*What is required*:
The answer is the data below, repeated exactly, with no pictures included.

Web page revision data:
------------------------------------------------
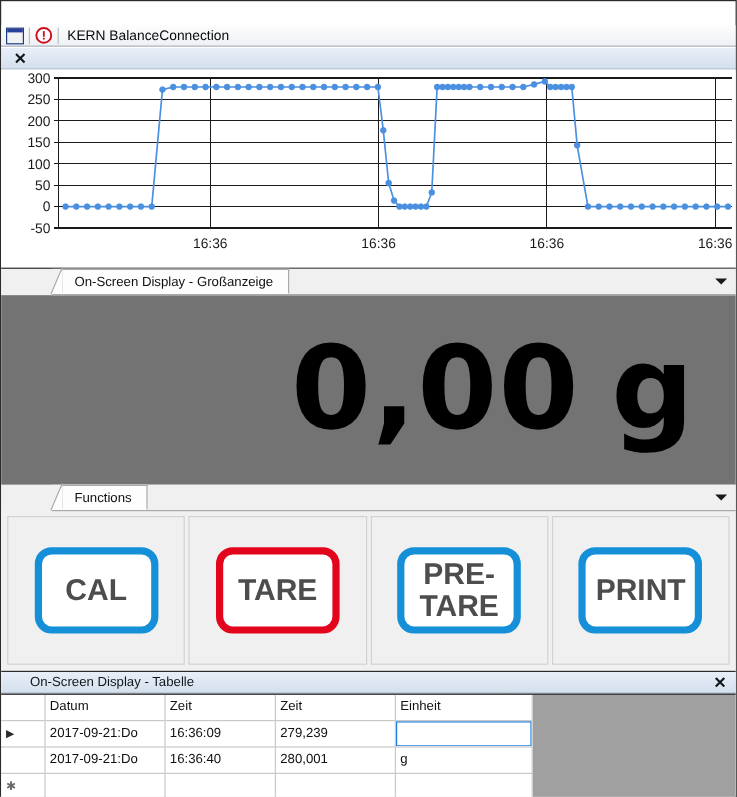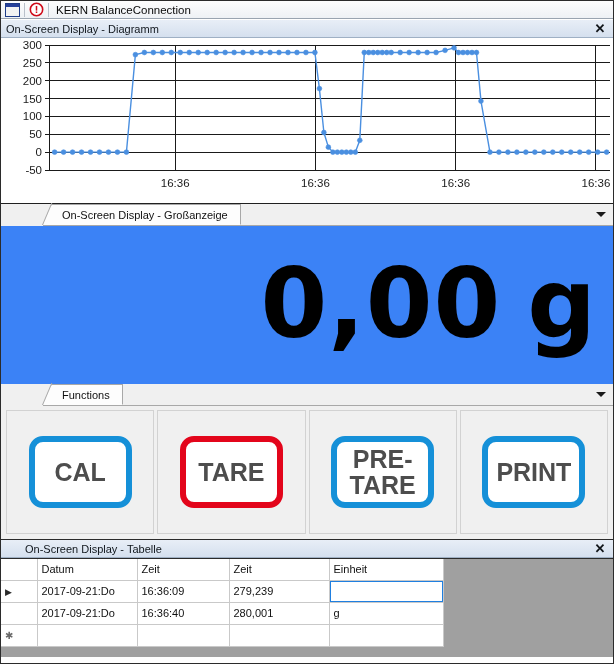--- a/index.html
+++ b/index.html
@@ -29,6 +29,7 @@
     align-items: center;
     padding: 0 2px;
     gap: 4px;
+    margin-top: 20px;
   }
   .tb-icon-win {
     width: 15px; height: 14px;

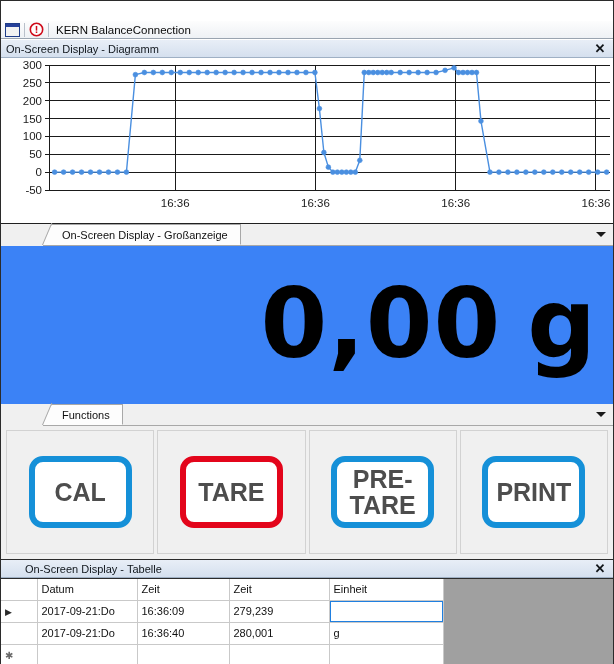--- a/index.html
+++ b/index.html
@@ -264,7 +264,6 @@
   </div>
 
   <div class="dock-head">
-    <div class="dh-title">On-Screen Display - Diagramm</div>
     <div class="dock-close">✕</div>
   </div>
 

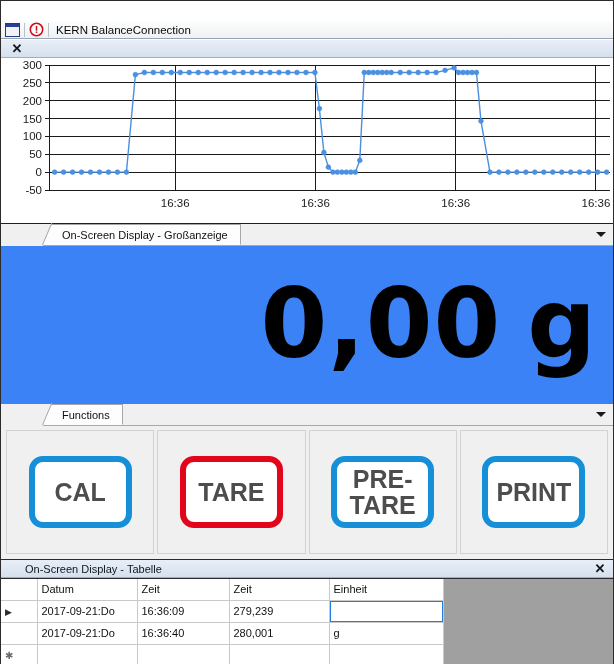--- a/index.html
+++ b/index.html
@@ -145,11 +145,11 @@
   
   .bigdisp-body {
     flex: 1 1 auto;
-    background: #3b82f6;
+    background: #737373;
     display: flex;
     align-items: center;
     justify-content: flex-end;
-    padding-right: 16px;
+    padding-right: 34px;
     overflow: hidden;
   }
   .bigdisp-value {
------------------------------------------------
*Response box*:
--- a/index.html
+++ b/index.html
@@ -29,6 +29,7 @@
     align-items: center;
     padding: 0 2px;
     gap: 4px;
+    margin-top: 20px;
   }
   .tb-icon-win {
     width: 15px; height: 14px;

--- a/index.html
+++ b/index.html
@@ -264,7 +264,6 @@
   </div>
 
   <div class="dock-head">
-    <div class="dh-title">On-Screen Display - Diagramm</div>
     <div class="dock-close">✕</div>
   </div>
 

--- a/index.html
+++ b/index.html
@@ -145,11 +145,11 @@
   
   .bigdisp-body {
     flex: 1 1 auto;
-    background: #3b82f6;
+    background: #737373;
     display: flex;
     align-items: center;
     justify-content: flex-end;
-    padding-right: 16px;
+    padding-right: 34px;
     overflow: hidden;
   }
   .bigdisp-value {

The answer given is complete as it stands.